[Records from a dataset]
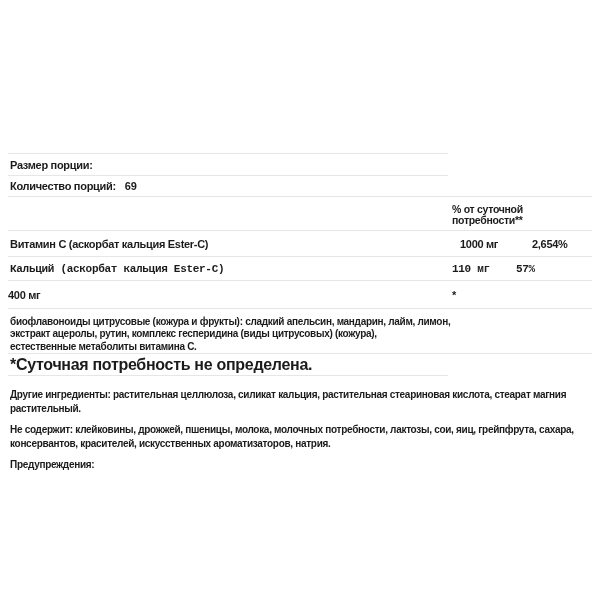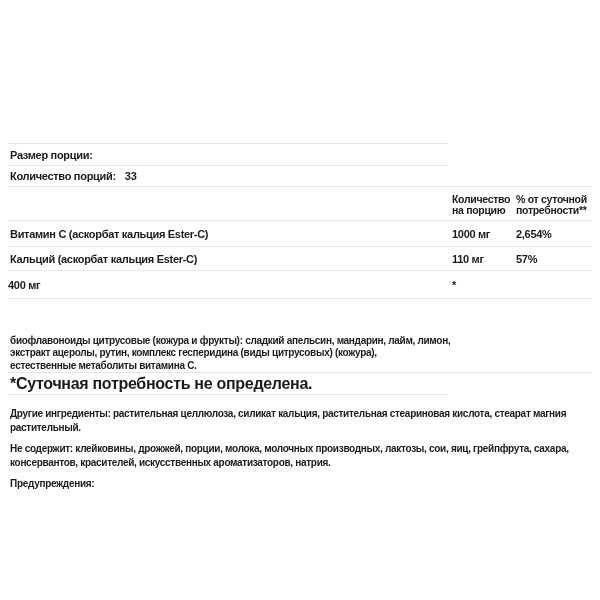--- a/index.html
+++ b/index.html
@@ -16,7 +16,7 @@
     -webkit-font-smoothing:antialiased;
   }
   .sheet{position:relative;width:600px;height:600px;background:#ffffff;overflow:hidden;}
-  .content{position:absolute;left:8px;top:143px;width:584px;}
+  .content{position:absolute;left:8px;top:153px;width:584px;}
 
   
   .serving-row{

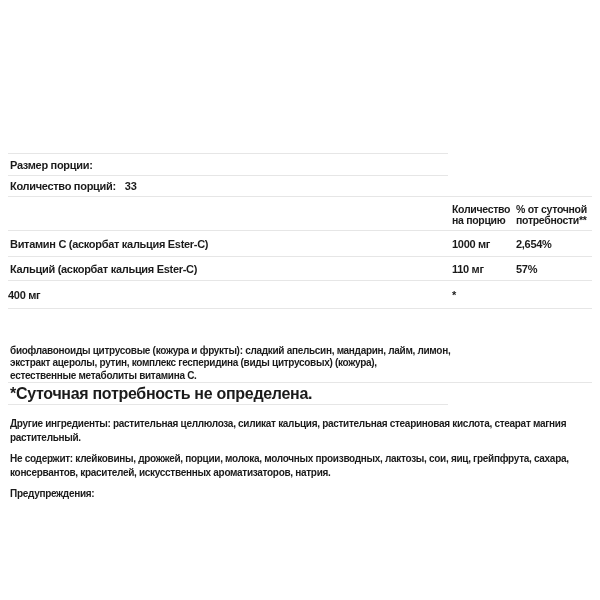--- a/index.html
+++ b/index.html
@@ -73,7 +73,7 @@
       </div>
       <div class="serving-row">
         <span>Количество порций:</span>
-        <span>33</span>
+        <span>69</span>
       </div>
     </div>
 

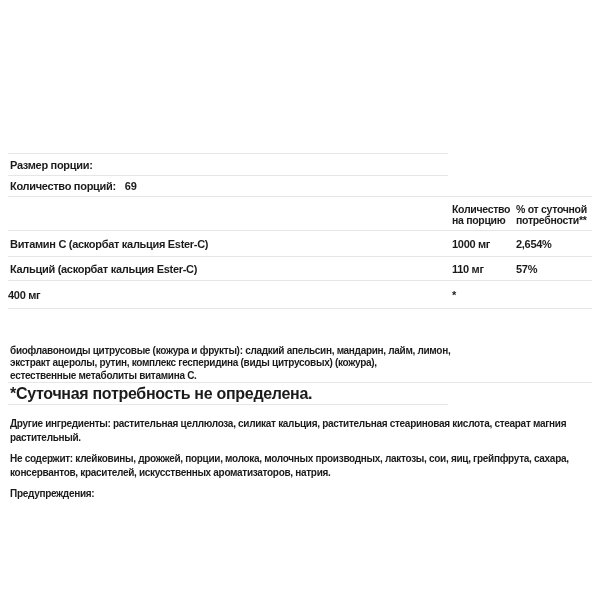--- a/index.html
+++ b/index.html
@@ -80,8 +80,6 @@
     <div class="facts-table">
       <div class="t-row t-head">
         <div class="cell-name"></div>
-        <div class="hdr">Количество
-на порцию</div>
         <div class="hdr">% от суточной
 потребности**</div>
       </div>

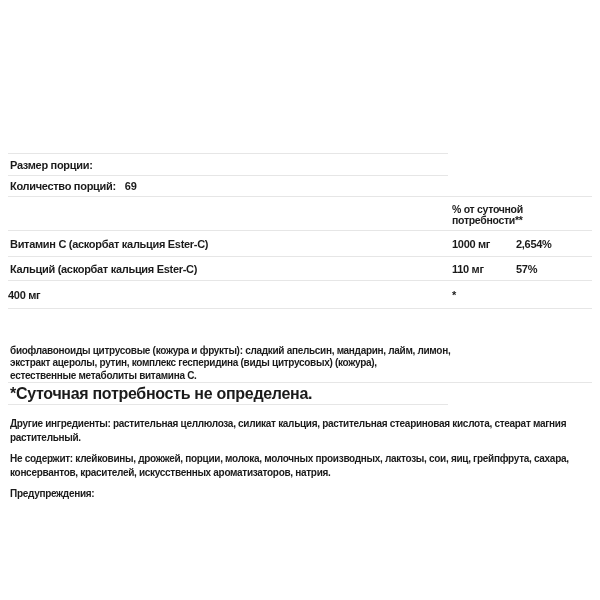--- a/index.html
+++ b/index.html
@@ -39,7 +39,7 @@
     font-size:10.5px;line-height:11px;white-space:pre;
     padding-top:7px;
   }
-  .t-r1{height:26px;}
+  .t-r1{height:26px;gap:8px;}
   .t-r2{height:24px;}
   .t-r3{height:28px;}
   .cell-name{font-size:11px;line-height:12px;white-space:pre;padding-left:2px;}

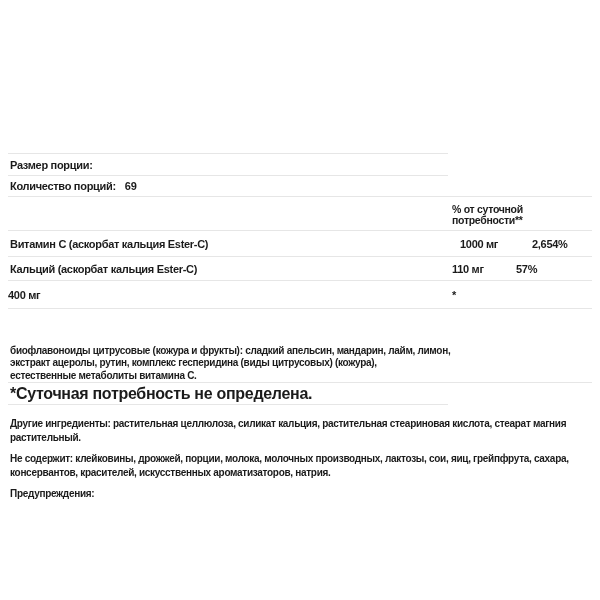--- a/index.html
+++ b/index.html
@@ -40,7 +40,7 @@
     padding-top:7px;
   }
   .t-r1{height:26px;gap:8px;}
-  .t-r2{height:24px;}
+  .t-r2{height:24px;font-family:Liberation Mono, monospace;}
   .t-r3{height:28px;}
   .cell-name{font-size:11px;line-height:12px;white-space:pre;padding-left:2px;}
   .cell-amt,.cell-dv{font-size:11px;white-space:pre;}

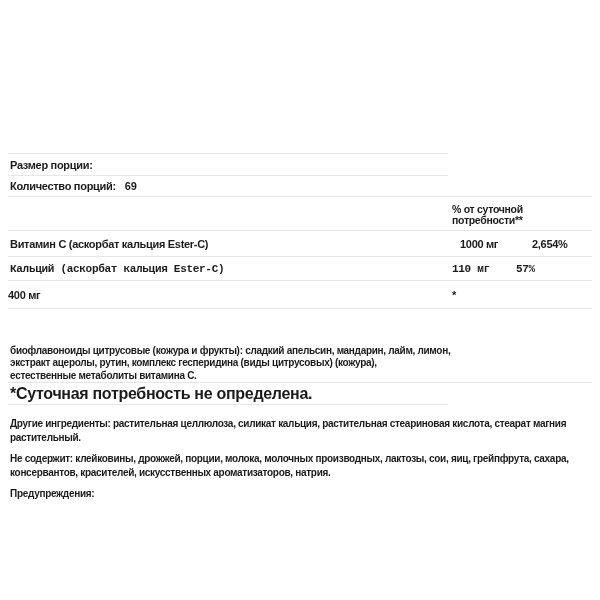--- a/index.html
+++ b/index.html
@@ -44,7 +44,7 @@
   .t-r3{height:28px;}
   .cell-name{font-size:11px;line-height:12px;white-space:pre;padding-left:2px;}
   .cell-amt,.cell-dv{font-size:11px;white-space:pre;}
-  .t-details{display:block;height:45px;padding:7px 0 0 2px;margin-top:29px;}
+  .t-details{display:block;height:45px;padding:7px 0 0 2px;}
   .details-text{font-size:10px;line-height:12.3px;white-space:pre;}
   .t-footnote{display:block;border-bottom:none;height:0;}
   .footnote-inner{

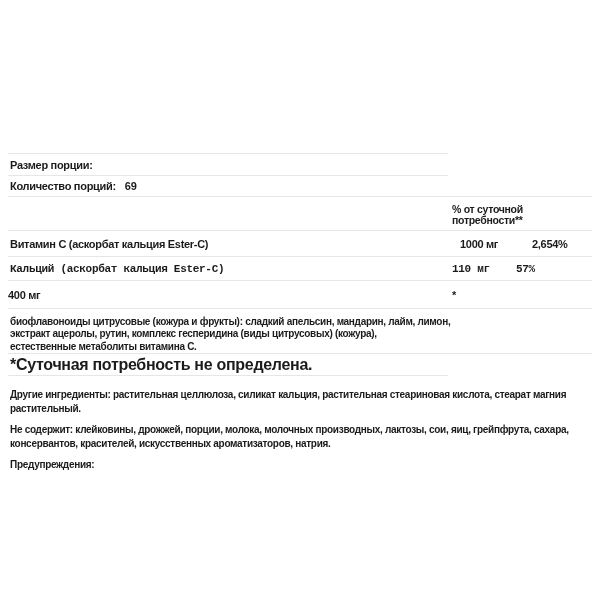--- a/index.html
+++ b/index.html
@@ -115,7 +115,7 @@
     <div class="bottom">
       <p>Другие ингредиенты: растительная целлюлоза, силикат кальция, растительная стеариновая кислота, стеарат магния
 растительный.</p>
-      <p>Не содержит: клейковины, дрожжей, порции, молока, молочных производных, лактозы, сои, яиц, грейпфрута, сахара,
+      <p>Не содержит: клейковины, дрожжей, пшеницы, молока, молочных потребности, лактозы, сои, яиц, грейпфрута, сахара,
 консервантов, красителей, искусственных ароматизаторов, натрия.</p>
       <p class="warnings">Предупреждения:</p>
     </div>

## Assignment
Only the lines that contain the string "молочных" are to be copied from the records.

## Answer section
-      <p>Не содержит: клейковины, дрожжей, порции, молока, молочных производных, лактозы, сои, яиц, грейпфрута, сахара,
+      <p>Не содержит: клейковины, дрожжей, пшеницы, молока, молочных потребности, лактозы, сои, яиц, грейпфрута, сахара,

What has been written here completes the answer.